Youzhny refused to yield, though, and exposed Mathieu’s vulnerabilities with changes of pace to claw his way back into the match. Mathieu led by a service break in the fourth set, and was two points from victory when leading 5-4 with deuce on Youzhny’s serve, but his fellow 20 year old – a late replacement for Yevgeny Kafelnikov - held his nerve and hit back to clinch a dramatic victory in four hours and 27 minutes. Youzhny, who was playing just his second live rubber, became the first player in the 102-year history of the competition to rally from a two-set deficit in a fifth and decisive match in a Davis Cup final. Final score: 3-6, 2-6, 6-3, 7-5, 6-4.
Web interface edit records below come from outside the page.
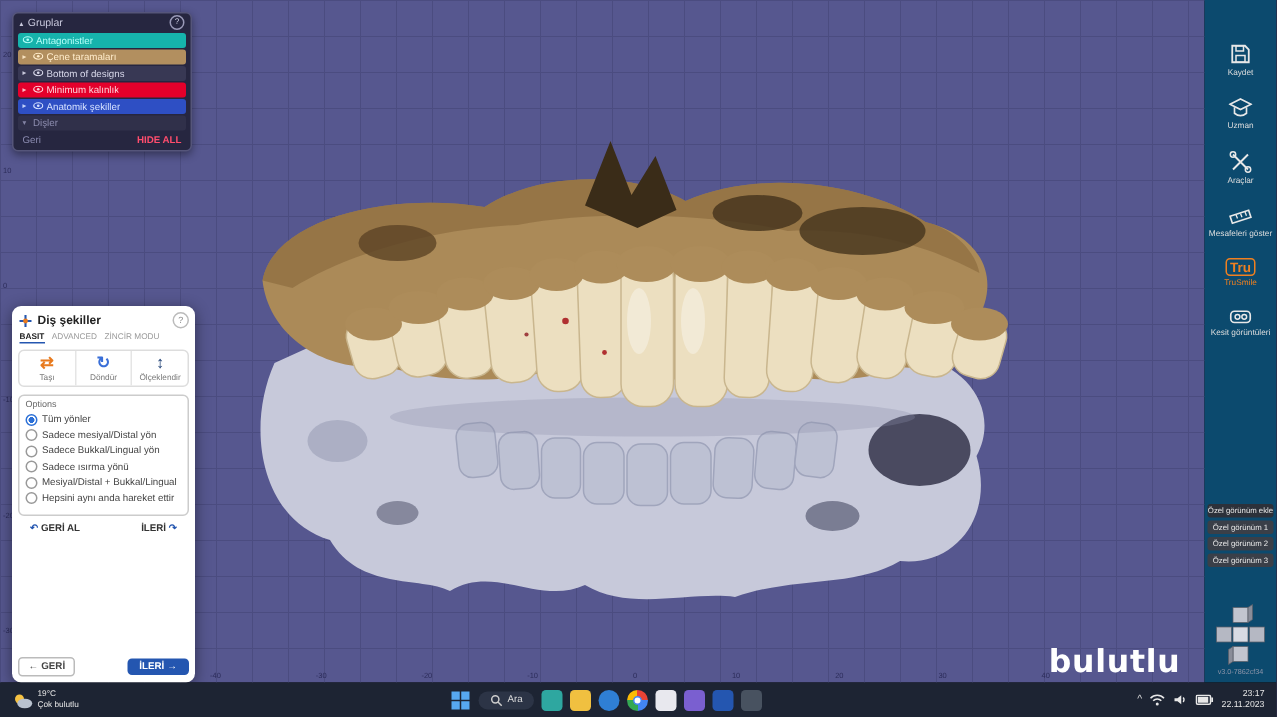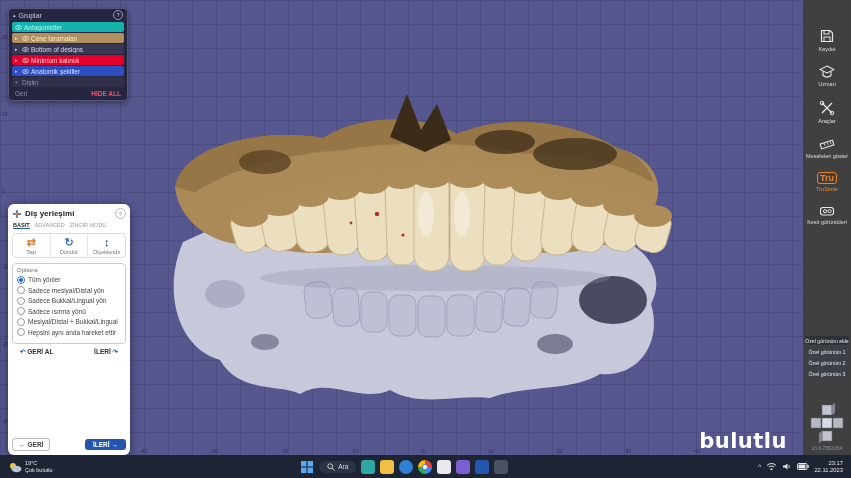--- a/index.html
+++ b/index.html
@@ -71,7 +71,7 @@
     font-weight:bold;display:flex;gap:2px;align-items:center;}
 
   
-  .sidebar{position:absolute;left:803px;top:0;width:48px;height:455px;background:#404040;
+  .sidebar{position:absolute;left:803px;top:0;width:48px;height:455px;background:#0c4a6e;
     color:#ddd;font-size:5.5px;}
   .sb-items{display:flex;flex-direction:column;align-items:center;padding-top:28px;}
   .sb-item{display:flex;flex-direction:column;align-items:center;gap:2px;

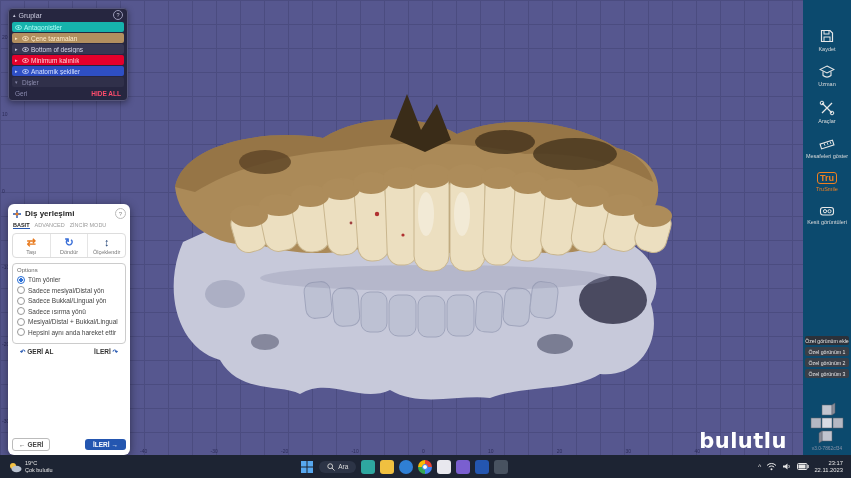--- a/index.html
+++ b/index.html
@@ -271,7 +271,7 @@
       <path d="M1 5 h8 M5 1 v8" stroke="#2456b0" stroke-width="1.4"></path>
       <circle cx="5" cy="5" r="1.6" fill="#e87a1e"></circle>
     </svg>
-    <span class="pp-title">Diş yerleşimi</span>
+    <span class="pp-title">Diş şekiller</span>
     <span class="pp-help">?</span>
   </div>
Tennis, like life, is full of ‘what ifs?’. And one can only wonder if Michael Russell’s career would have taken a different trajectory had Gustavo Kuerten’s forehand landed long – instead of catching the baseline – when the young American held match point in the fourth round of Roland Garros in 2001.
Having become the first player in history to qualify at four consecutive Grand Slam events, then-23-year-old Russell took out former champion Sergi Bruguera in the second round and looked like dismissing defending champion Kuerten in straight sets when he held a match point at 5-3 in the third set. But Kuerten’s shot caught the baseline and the Brazilian went on to take the set in a tie-break and finish strongly to close out a 3-6, 4-6, 7-6(7), 6-3, 6-1 win.
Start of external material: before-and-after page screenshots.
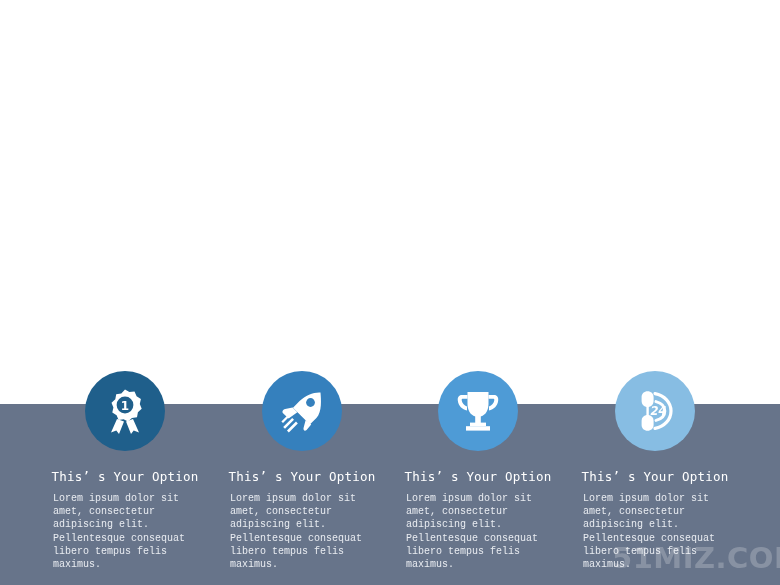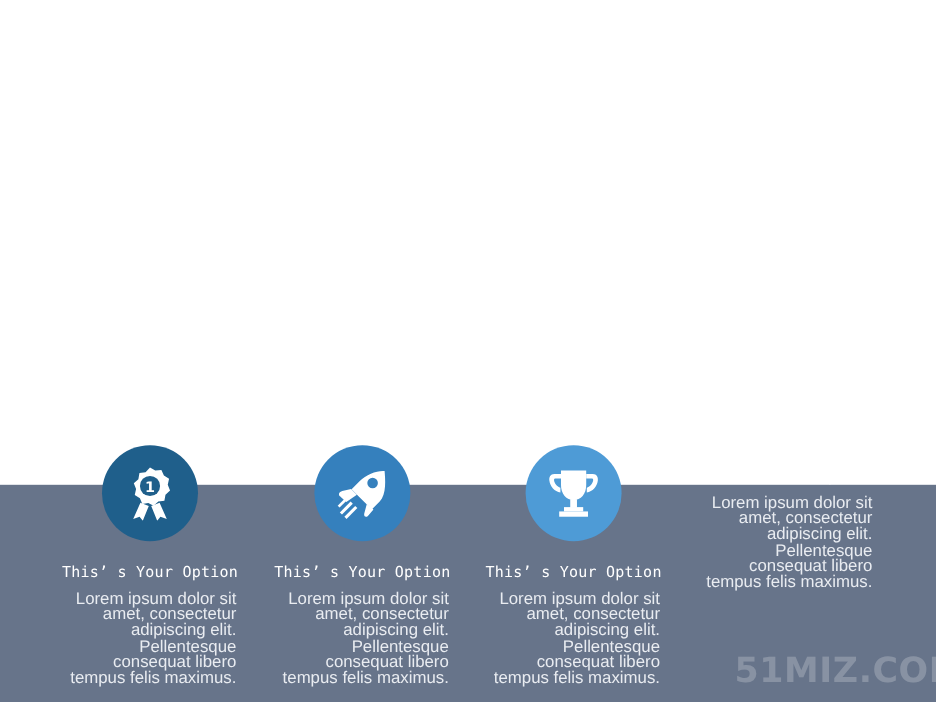--- a/index.html
+++ b/index.html
@@ -189,6 +189,29 @@
     </div>
 
     <div class="column col-3">
+      <div class="icon-circle" style="background:#87bde3">
+        <span>
+          <svg width="44" height="44" viewBox="0 0 44 44" fill="none">
+
+            <path d="M14.6 2.2 C11.2 2.2 8.6 4.6 8.6 8.0 L8.6 12.2
+                     C8.6 15.2 10.6 17.4 13.4 17.9 L13.4 26.1
+                     C10.6 26.6 8.6 28.8 8.6 31.8 L8.6 36.0
+                     C8.6 39.4 11.2 41.8 14.6 41.8
+                     C18.0 41.8 20.6 39.4 20.6 36.0 L20.6 31.8
+                     C20.6 28.8 18.6 26.6 15.8 26.1 L15.8 17.9
+                     C18.6 17.4 20.6 15.2 20.6 12.2 L20.6 8.0
+                     C20.6 4.6 18.0 2.2 14.6 2.2 Z" fill="#ffffff"></path>
+
+            <path d="M22.0 4.6 C31.6 6.4 38.0 13.6 38.0 22.0
+                     C38.0 30.4 31.6 37.6 22.0 39.4" stroke="#ffffff" stroke-width="3.2" stroke-linecap="round"></path>
+
+            <path d="M23.0 12.6 C28.4 14.0 31.8 17.6 31.8 22.0
+                     C31.8 26.4 28.4 30.0 23.0 31.4" stroke="#ffffff" stroke-width="3.0" stroke-linecap="round"></path>
+
+            <text x="25.6" y="26.0" font-family="DejaVu Sans, sans-serif" font-size="11.5" font-weight="bold" font-style="italic" fill="#ffffff" text-anchor="middle">24</text>
+          </svg>
+        </span>
+      </div>
       <div class="col-title">This’ s Your Option</div>
       <div class="col-body">Lorem ipsum dolor sit amet, consectetur adipiscing elit. Pellentesque consequat libero tempus felis maximus.</div>
     </div>

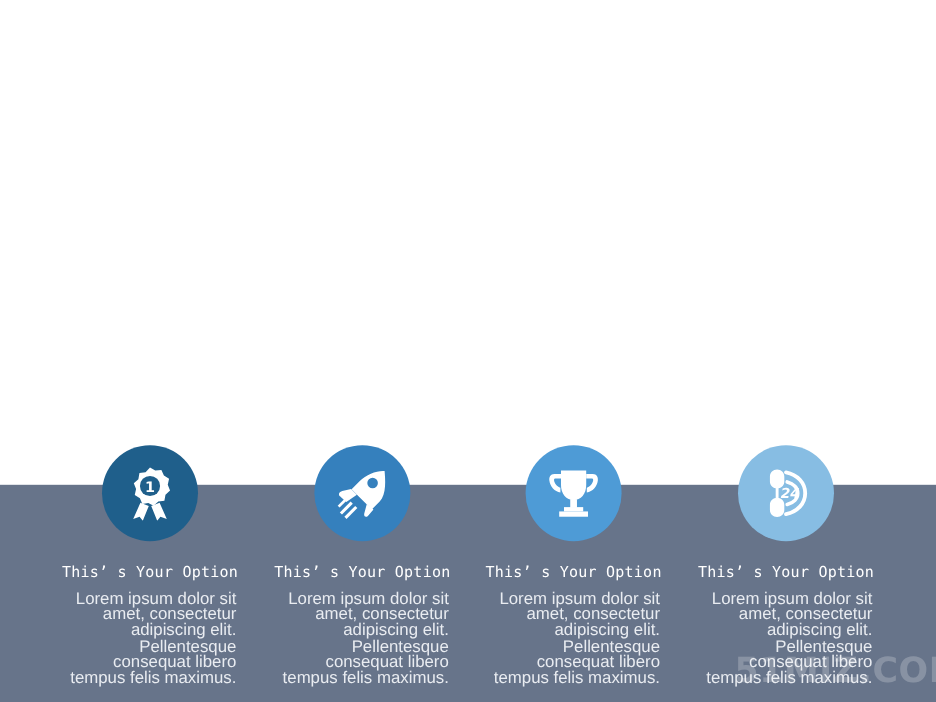--- a/index.html
+++ b/index.html
@@ -81,12 +81,12 @@
 
   .col-body {
     margin-top: 8px;
-    font-family: Liberation Sans, sans-serif;
-    font-size: 14px;
+    font-family: Liberation Mono, monospace;
+    font-size: 10px;
     line-height: 13.2px;
     color: #e9ecf1;
     padding: 0 16px;
-    text-align: right;
+    text-align: left;
   }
Kuerten, who was the reigning ATP World Tour Champion, would go on to win his third Roland Garros crown and cement his place in tennis history. Russell jumped to No. 88 after Roland Garros but soon fell out of the Top 100 and it was not until February 2007 that he topped his career-high ranking, eventually rising as high as No. 60.
5. Pat Rafter’s Consecutive Wimbledon Finals Defeats, 2000 & 2001
Pat Rafter arguably boasted the best net game of his generation, yet he never won Wimbledon even when it was still the domain of serve/volleyers. But the Australian came awfully close two times at the start of the decade. In the 2000 final, after holding out Andre Agassi in five pulsating sets in the semi-finals, he led Pete Sampras by a set and 4-1 on Rafter’s serve in the second-set tie-break. But Sampras stormed back to win 6-7(10), 7-6(5), 6-4, 6-2 in near darkness at 8.57 p.m. and claim his seventh and final Wimbledon crown - and a then-record 13th Grand Slam title.
The following year Rafter also took out Agassi in another five-set semi-final thriller for a place in the final against Goran Ivanisevic. Unlike Sampras’ unbeaten record in Wimbledon finals, Ivanisevic was 0-3 in Wimbledon deciders and needed a wildcard to play in the 2001 tournament. In a rain-delayed final played on Monday, Rafter led two sets to one and in the fifth set was within two points of victory when the Croatian served at 6-7, 15-30 before Ivanisevic rallied to win 9-7 in the fifth set, which at the time was the longest fifth set in Wimbledon finals history. The match was Rafter’s last at The All England Club.
What fans are saying on Facebook:
Jorge Vivanco Schenone - How about Federer being 3 points away of winning his 6th straight wimby last year and this year 2 points of winning his 6th straight us open?
William 'wilbow' Bowley - A pretty comprehensive list, but Andy Roddick at Wimby 2009 has to be the biggest near miss - unfortunately - as he was playing unbelievable faultless tennis yet still wasnt quite able to take the match. Surely the greatest ever Grand Slam final.